Again, in Downing v. Vain (1969, Ct. of Appeals, Fla.) 228 So.2d 622, the attorney failed to commence an action for malicious prosecution until after the running of the statute of limitations on March 24, 1964. However, it was not until March, 1967, that plaintiff was notified that his cause of action had been dismissed for untimely filing. That court held that since the plaintiff has no knowledge of the fact that a cause of action had accrued in his favor against his attorney until he was notified of the dismissal of his cause of action against the third party in 1967, the statute of limitations for malpractice did not start to run until the defendant’s negligence became known to the plaintiff.

All of the reasons in the cited cases apply to this case, and we hold that a cause of action for legal malpractice has not accrued until the client discovers, or should have discovered, the facts establishing the elements of his cause of action. Upon such conclusion, the complaints were timely filed.

During closing arguments, the plaintiffs’ attorney commented that the defendants had not produced expert witnesses to testify to the legal knowledge and skill required by the law in a situation out of which this action for malpractice arises. The defendants contend that such comment was prejudicial error. In an action for legal malpractice against *461an attorney, expert testimony is necessary to show that the defendant did not use that degree of skill and care used by other skillful and reputable lawyers in such cases. (Olson v. North (1934), 276 Ill.App. 457; Dorf v.
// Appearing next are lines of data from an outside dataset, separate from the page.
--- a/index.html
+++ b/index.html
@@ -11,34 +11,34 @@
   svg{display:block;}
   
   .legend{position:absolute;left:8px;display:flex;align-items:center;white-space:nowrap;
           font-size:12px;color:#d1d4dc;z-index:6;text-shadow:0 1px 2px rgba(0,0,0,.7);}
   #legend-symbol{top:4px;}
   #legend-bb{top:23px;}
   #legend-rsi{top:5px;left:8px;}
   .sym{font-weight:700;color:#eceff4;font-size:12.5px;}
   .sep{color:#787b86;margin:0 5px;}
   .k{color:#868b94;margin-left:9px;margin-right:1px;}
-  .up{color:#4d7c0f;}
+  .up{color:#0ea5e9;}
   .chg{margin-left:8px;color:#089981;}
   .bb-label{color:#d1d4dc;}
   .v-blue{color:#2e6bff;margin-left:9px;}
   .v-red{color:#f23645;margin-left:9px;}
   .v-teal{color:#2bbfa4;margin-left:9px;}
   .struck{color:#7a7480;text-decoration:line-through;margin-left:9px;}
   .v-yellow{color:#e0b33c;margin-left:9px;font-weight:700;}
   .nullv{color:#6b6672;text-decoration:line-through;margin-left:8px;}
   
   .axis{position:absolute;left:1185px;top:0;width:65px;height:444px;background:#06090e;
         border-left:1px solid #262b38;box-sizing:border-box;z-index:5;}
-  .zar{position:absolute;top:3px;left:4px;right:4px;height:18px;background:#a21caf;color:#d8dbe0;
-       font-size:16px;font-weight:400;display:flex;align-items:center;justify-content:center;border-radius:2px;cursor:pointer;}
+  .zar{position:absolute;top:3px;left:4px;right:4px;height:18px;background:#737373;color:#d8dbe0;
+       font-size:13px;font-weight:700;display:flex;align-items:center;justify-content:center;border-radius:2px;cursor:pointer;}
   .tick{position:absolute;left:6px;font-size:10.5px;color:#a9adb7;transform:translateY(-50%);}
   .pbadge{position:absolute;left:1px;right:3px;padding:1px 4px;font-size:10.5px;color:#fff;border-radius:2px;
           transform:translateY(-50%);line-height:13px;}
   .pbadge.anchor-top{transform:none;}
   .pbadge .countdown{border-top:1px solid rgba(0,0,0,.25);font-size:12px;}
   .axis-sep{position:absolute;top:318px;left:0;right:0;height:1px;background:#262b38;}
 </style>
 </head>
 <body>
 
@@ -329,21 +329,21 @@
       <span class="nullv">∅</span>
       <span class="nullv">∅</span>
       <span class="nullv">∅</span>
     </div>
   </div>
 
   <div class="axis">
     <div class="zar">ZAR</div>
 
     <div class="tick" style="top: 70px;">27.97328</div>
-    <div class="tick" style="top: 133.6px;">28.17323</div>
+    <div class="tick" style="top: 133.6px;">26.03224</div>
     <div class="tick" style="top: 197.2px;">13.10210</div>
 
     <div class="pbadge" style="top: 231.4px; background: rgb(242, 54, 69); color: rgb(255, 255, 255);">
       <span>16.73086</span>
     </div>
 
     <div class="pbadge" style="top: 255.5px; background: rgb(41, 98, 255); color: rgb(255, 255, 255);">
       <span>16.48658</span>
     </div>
Relles (7th Cir. 1966), 355 F.2d 488.) The plaintiffs in this case produced such expert witnesses. The defendants introduced no evidence upon this issue.
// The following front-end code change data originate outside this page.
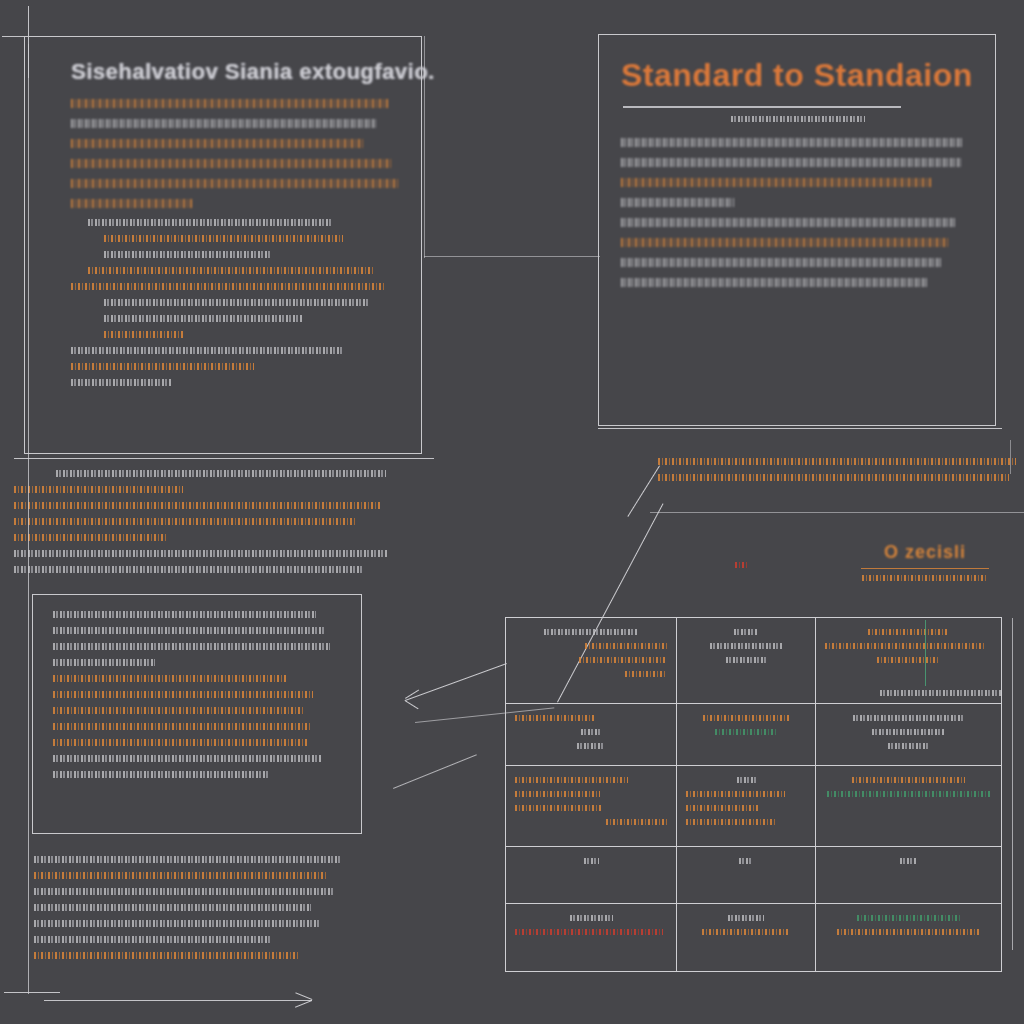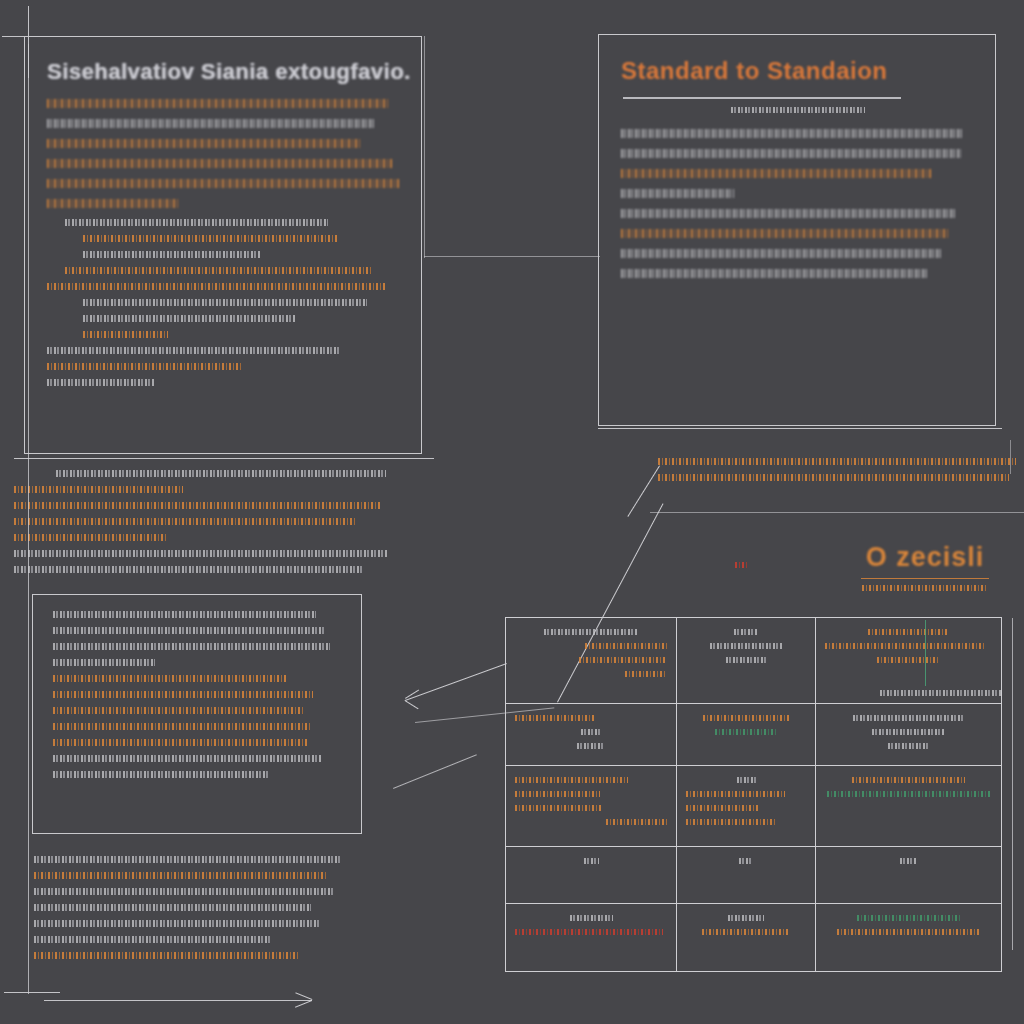--- a/index.html
+++ b/index.html
@@ -112,21 +112,21 @@
   .cell .ln { margin-bottom: 8px; }
 </style>
 </head>
 <body>
 
 <div id="stage">
 
   <div class="rule" style="left:2px; top:36px; width:96px; height:1.3px;"></div>
   <div class="rule" style="left:28px; top:6px; width:1.3px; height:72px;"></div>
 
-  <div class="panel" style="left:24px; top:36px; width:398px; height:418px;">
+  <div class="panel" style="left:24px; top:36px; width:398px; height:418px;padding-left:24px;">
     <div style="padding:22px 18px 0 22px;">
       <div class="htxt" style="font-size:22px; color:#ccccd2; margin-bottom:14px;
                   text-shadow:0 0 1px #9a9aa2, 1px 0 0 rgba(160,160,170,.5);">Sisehalvatiov Siania extougfavio.</div>
       <div id="pl-lines">
           <div class="ln  orange" style="width: 96%;"></div>
           <div class="ln  gray" style="width: 92%;"></div>
           <div class="ln  orange" style="width: 88%;"></div>
           <div class="ln  orange" style="width: 97%;"></div>
           <div class="ln  orange" style="width: 99%;"></div>
           <div class="ln  orange" style="width: 37%;"></div>
@@ -144,21 +144,21 @@
       <div id="pl-footer" style="margin-top:6px;">
           <div class="ln sm gray" style="width: 82%;"></div>
           <div class="ln sm orange" style="width: 55%;"></div>
           <div class="ln sm gray" style="width: 30%;"></div>
         </div>
     </div>
   </div>
 
   <div class="panel" style="left:598px; top:34px; width:398px; height:392px;">
     <div style="padding:22px 20px 0 22px;">
-      <div class="htxt" style="font-size:24px; color:#d9783a; margin-bottom:12px;">Standard to Standaion</div>
+      <div class="htxt" style="font-size:32px; color:#d9783a; margin-bottom:12px;">Standard to Standaion</div>
       <div style="width:278px; height:1.6px; background:#b9b9be; margin:7px 0 8px 2px; filter:blur(.5px);"></div>
       <div class="ln xs gray" style="width:38%; margin:0 auto 16px auto;"></div>
       <div id="pr-lines">
           <div class="ln  gray" style="width: 97%;"></div>
           <div class="ln  gray" style="width: 96%;"></div>
           <div class="ln  orange" style="width: 88%;"></div>
           <div class="ln  gray" style="width: 32%;"></div>
           <div class="ln  gray" style="width: 95%;"></div>
           <div class="ln  orange" style="width: 93%;"></div>
           <div class="ln  gray" style="width: 91%;"></div>
@@ -232,21 +232,21 @@
   <div class="diag" style="left:405px; top:700px; width:108px; transform:rotate(-20deg);"></div>
   <div class="diag" style="left:405px; top:700px; width:16px; transform:rotate(32deg);"></div>
   <div class="diag" style="left:405px; top:698px; width:16px; transform:rotate(-32deg);"></div>
   <div class="diag" style="left:415px; top:722px; width:140px; transform:rotate(-6deg); opacity:.6;"></div>
   <div class="diag" style="left:393px; top:788px; width:90px; transform:rotate(-22deg); opacity:.75;"></div>
 
   <div class="rule" style="left:1010px; top:440px; width:1.2px; height:34px; opacity:.5;"></div>
   <div class="rule" style="left:1012px; top:618px; width:1.3px; height:332px; opacity:.7;"></div>
 
   <div style="position:absolute; left:840px; top:542px; width:170px; text-align:center;">
-    <div class="htxt" style="font-size:27px; color:#d6843a; letter-spacing:1px;">O zecisli</div>
+    <div class="htxt" style="font-size:18px; color:#d6843a; letter-spacing:1px;">O zecisli</div>
     <div style="width:128px; height:1.4px; background:#d6843a; margin:5px auto 6px auto; filter:blur(.5px); opacity:.85;"></div>
     <div class="ln xs orange" style="width:74%; margin:0 auto;"></div>
   </div>
   <div class="ln xs red" style="position:absolute; left:735px; top:562px; width:12px;"></div>
 
   <div id="matrix">
       <div class="cell">
         <div class="ln xs gray" style="width: 62%; margin: 0px auto 8px;"></div>
         <div class="ln xs orange" style="width: 54%; margin-left: 46%;"></div>
         <div class="ln xs orange" style="width: 58%; margin-left: 42%;"></div>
The defendants claim that the trial court erred in the giving and refusing of certain instructions. Most of these contentions are based upon defendants’ theory which would require the jury to decide the issues of wilful and wanton conduct of the automobile driver, contributory wilful and wanton conduct, and proximate cause. These issues are not now viable.
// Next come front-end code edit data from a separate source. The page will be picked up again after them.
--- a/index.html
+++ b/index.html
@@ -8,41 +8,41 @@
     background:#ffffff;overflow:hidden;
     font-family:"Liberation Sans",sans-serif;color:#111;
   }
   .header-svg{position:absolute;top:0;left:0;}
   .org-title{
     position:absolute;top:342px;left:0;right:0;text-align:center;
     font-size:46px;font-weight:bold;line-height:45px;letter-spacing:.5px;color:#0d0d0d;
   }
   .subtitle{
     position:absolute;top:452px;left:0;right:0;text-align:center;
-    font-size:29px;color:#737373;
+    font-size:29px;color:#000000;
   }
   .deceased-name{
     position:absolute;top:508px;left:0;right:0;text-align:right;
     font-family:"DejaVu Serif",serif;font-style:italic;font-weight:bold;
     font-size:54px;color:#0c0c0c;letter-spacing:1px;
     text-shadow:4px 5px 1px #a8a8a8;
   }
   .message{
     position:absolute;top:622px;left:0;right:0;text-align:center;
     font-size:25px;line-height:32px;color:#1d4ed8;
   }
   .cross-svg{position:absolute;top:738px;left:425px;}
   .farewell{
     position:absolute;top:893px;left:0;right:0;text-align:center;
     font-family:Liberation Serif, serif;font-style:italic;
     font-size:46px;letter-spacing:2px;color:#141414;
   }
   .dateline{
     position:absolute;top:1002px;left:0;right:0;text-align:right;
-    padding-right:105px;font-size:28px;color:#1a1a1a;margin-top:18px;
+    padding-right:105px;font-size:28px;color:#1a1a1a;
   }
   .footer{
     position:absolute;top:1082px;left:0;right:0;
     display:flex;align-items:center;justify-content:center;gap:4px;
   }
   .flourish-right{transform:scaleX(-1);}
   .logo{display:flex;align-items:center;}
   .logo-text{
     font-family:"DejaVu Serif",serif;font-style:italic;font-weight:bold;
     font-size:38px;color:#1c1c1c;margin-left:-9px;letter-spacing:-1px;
Defendants also contend that the trial court erred in refusing to give Defendants’ Instruction No. 6. However, Defendants’ Instruction No. 6 is virtually identical to Plaintiffs’ Instruction No. 1, which was given, except that Plaintiffs’ Instruction No. 1 contains a reference to the word “malpractice”. Both instructions are legal malpractice adaptations of IPI Instruction No. 105.01, which instructs upon professional negligence as applied to the medical profession. Since defendants do not claim that the giving of Plaintiffs’ Instruction No. 1 was error, and since Plaintiffs’ Instruction No. 1 contains all of Defendants’ Instruction No. 6, the defendants have not shown any prejudice in this regard.

The judgment of the circuit court is affirmed.

Judgment affirméd.

SMITH, P. J„ and SIMKINS, J., concur.